═════ Available data
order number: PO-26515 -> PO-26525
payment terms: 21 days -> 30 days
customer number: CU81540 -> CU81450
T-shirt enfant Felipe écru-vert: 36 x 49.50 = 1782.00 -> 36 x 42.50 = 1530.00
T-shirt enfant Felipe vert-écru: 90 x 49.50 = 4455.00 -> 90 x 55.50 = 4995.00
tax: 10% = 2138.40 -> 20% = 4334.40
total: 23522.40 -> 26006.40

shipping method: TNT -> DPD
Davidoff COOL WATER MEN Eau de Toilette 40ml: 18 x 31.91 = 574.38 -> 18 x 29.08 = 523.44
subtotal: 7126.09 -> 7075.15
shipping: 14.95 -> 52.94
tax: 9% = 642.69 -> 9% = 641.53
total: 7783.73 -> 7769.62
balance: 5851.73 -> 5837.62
══════════
═════ Available data
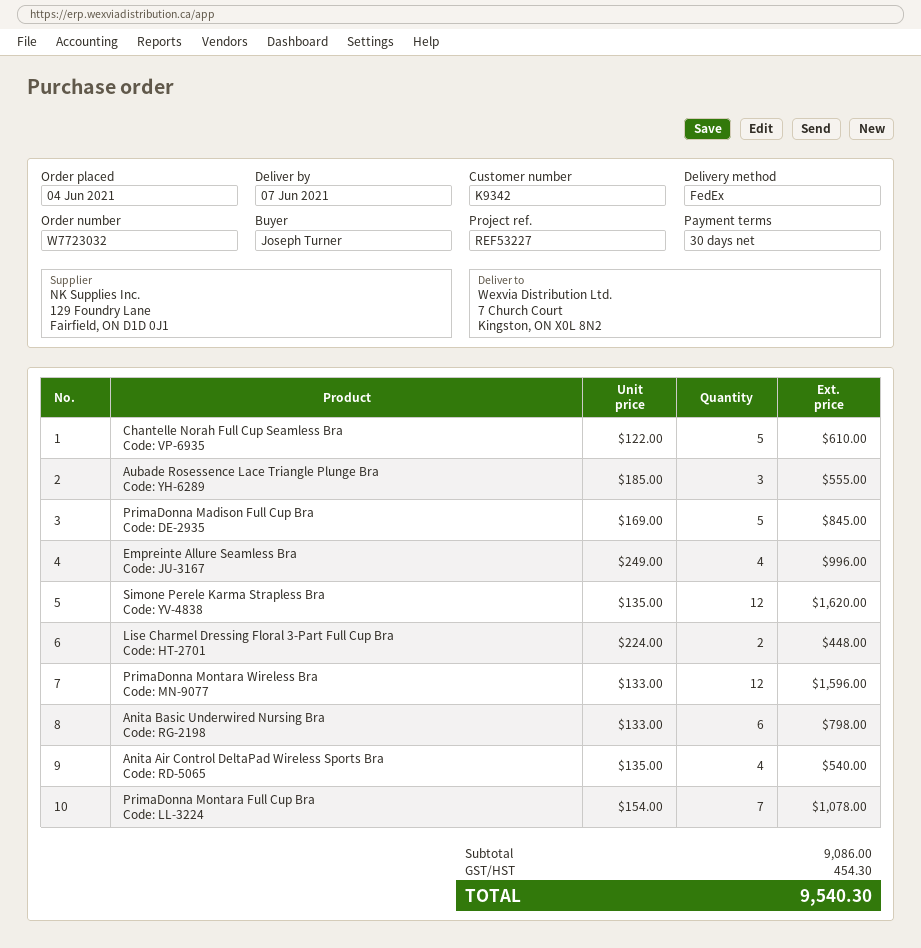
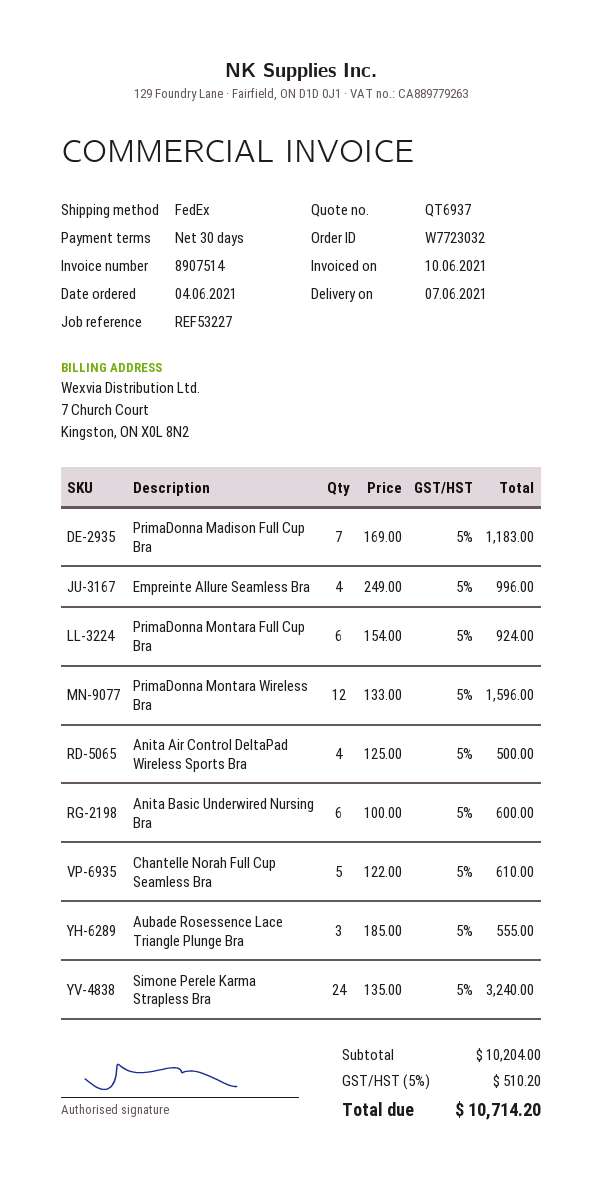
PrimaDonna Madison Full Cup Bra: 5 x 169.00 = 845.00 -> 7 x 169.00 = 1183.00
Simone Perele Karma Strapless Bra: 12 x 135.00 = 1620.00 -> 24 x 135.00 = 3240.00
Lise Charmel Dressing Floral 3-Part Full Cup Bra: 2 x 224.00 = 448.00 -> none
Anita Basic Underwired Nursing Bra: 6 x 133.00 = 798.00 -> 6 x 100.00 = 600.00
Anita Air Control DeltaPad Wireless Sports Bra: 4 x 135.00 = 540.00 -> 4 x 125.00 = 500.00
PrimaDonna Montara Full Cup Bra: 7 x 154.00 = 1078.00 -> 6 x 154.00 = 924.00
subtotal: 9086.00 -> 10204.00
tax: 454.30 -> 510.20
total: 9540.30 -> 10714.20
══════════
═════ Available data
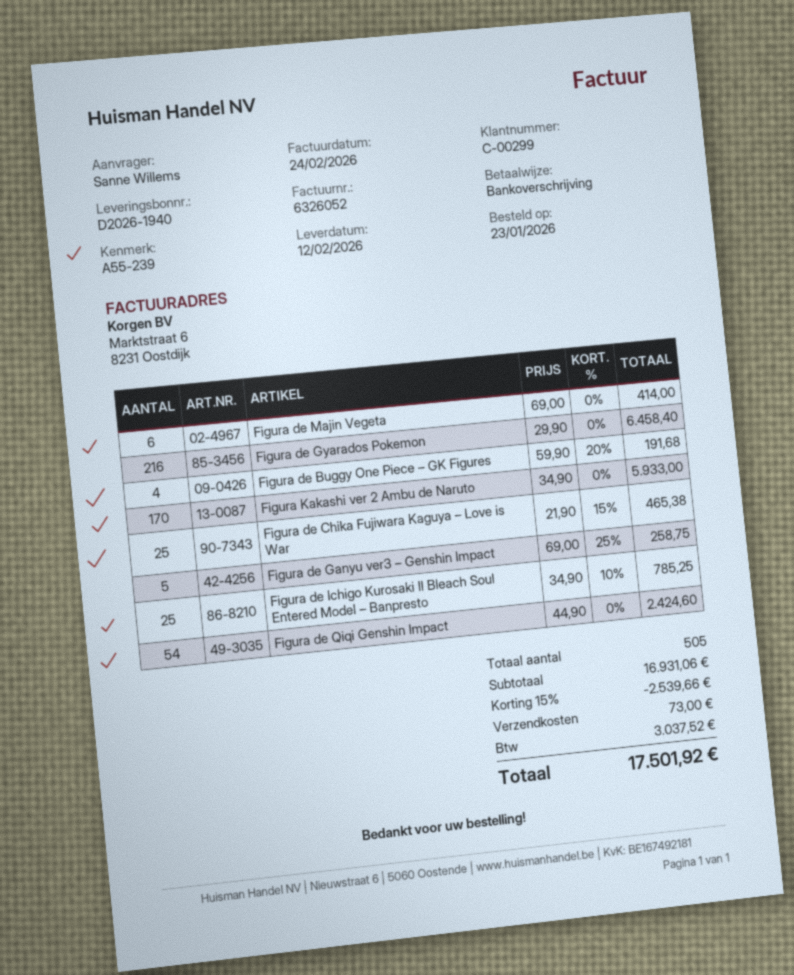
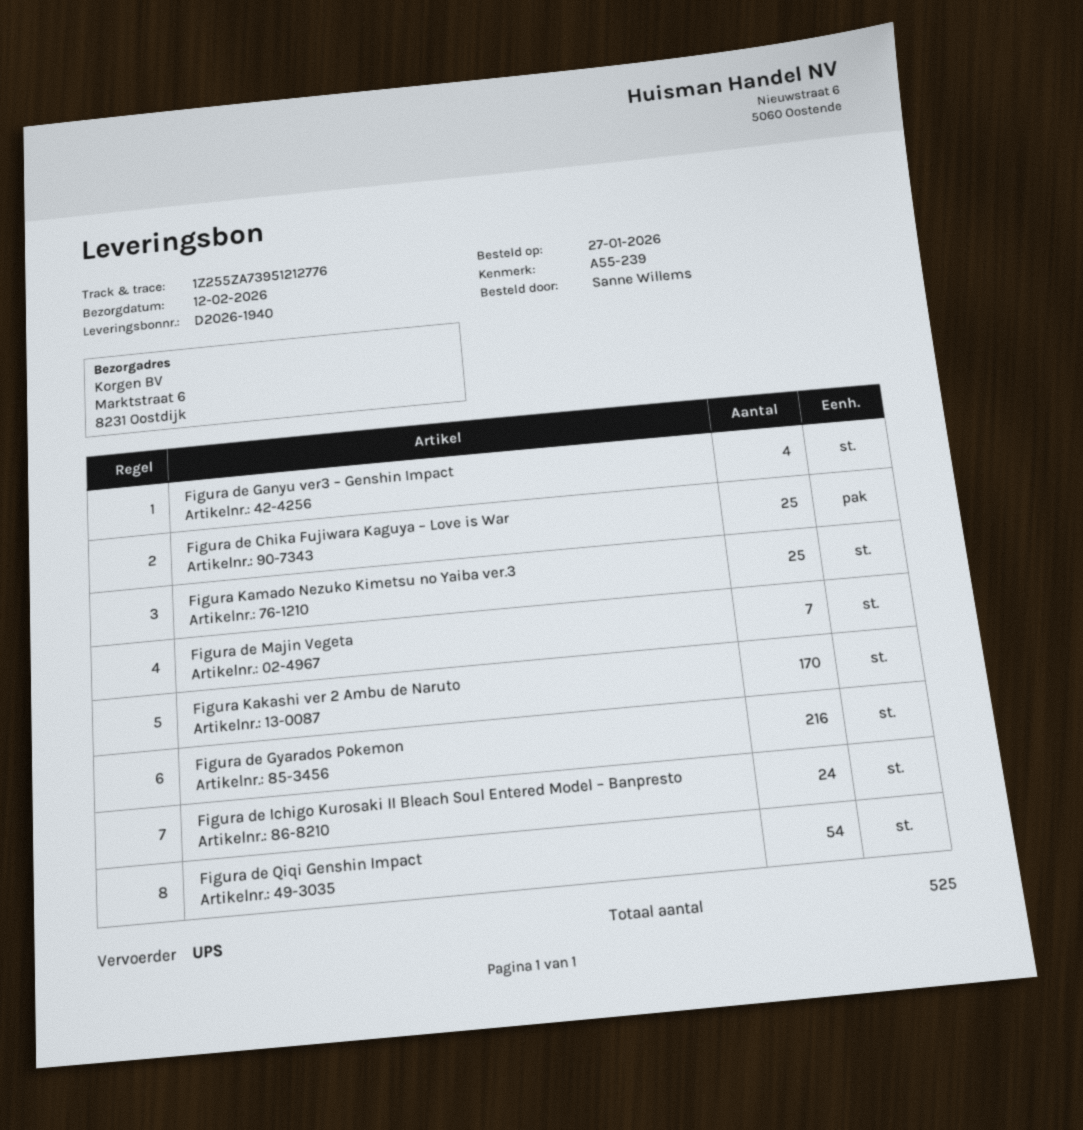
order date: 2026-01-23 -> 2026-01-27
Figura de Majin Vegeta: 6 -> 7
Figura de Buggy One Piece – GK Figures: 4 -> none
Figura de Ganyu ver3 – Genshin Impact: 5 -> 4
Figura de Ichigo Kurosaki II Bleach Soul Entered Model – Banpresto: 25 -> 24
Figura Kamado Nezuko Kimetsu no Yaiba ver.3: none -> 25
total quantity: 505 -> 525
══════════
Each line that includes the string "Anita" should be copied from the data.

Anita Basic Underwired Nursing Bra: 6 x 133.00 = 798.00 -> 6 x 100.00 = 600.00
Anita Air Control DeltaPad Wireless Sports Bra: 4 x 135.00 = 540.00 -> 4 x 125.00 = 500.00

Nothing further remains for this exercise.